Saturday, February 4, 2017

Morrow Swiped, or First Draft?

Presented for your consideration, two cover paintings: Marvel's Monsters Unleashed 1 (dated only 1973—but June, to work backwards from the second quarterly issue's given month/year), signed by Gray Morrow, and the first volume of the Danish publisher Interpresse's paperback series Rædselkabinettet (Horror-Cabinet), 1974. Varulves blodhævn means Werewolf's Blood-Feud, although the novel is a translation of Raymond Giles' Night of the Vampire.
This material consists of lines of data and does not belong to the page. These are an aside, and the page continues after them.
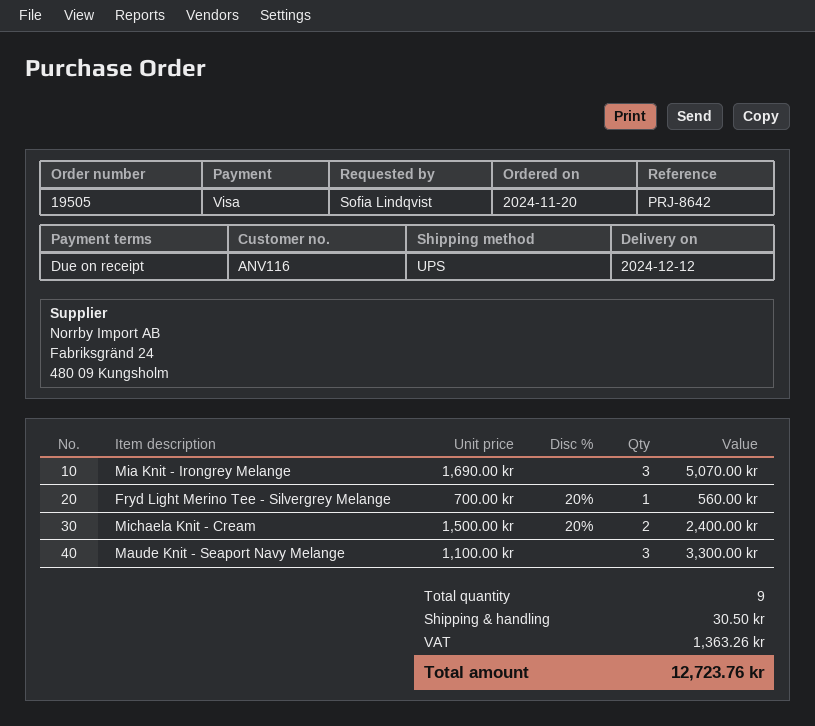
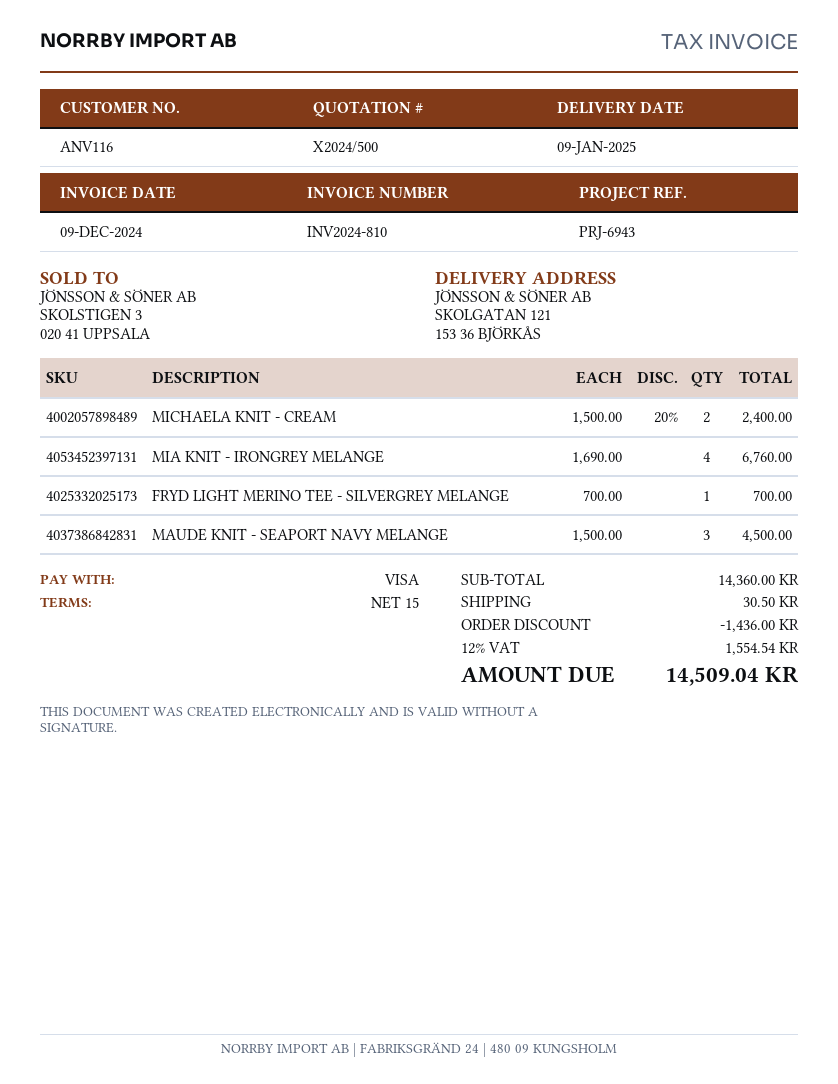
delivery date: 2024-12-12 -> 2025-01-09
payment terms: on receipt -> 15 days
reference: PRJ-8642 -> PRJ-6943
Mia Knit - Irongrey Melange: 3 x 1690.00 = 5070.00 -> 4 x 1690.00 = 6760.00
Fryd Light Merino Tee - Silvergrey Melange: 1 x 700.00 - 20% = 560.00 -> 1 x 700.00 = 700.00
Maude Knit - Seaport Navy Melange: 3 x 1100.00 = 3300.00 -> 3 x 1500.00 = 4500.00
discount: none -> 1436.00
tax: 1363.26 -> 1554.54
total: 12723.76 -> 14509.04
Considering the dates, the first stab at explaining the differences between the covers would be that an unidentified artist repainted Morrow's. That sort of thing has happened; the German Doc Savage book series generally reprinted the Bantam covers (obliterating the signatures), but on a few volumes someone obviously swiped James Bama, "improving" on his monochromatic scheme, and on one, Fred Pfeiffer's Doc was swiped onto an entirely new background.

But really, the 1973 werewolf cover is much better in terms of composition and such, with the figures larger, than the 1974 one. It was painted with the placement of magazine text in mind, which on the book cover leaves a lot of unused space. I doubt the Danish publishers wanted the cover more demure, as another Rædselkabinettet cover has a topless vampiress painted from a Hammer Films still.

One way or the other, the background of the painting is Morrow's. My feeling is that the 1974 cover is a first draft by him, possibly from a few years earlier (this woman's face is, admittedly, the least obviously Morrow-looking part of the cover). Now the question is, can that feeling be backed up? Did that different version of Monsters Unleashed #1 turn up in a fanzine in the Seventies? I know Kelly Freas' Unknown Worlds of Science Fiction #1 has been printed with his figures intact and not the John Romita overlays the cover was published with.

How that earlier painting would end up across the Atlantic is, of course, a good question in itself.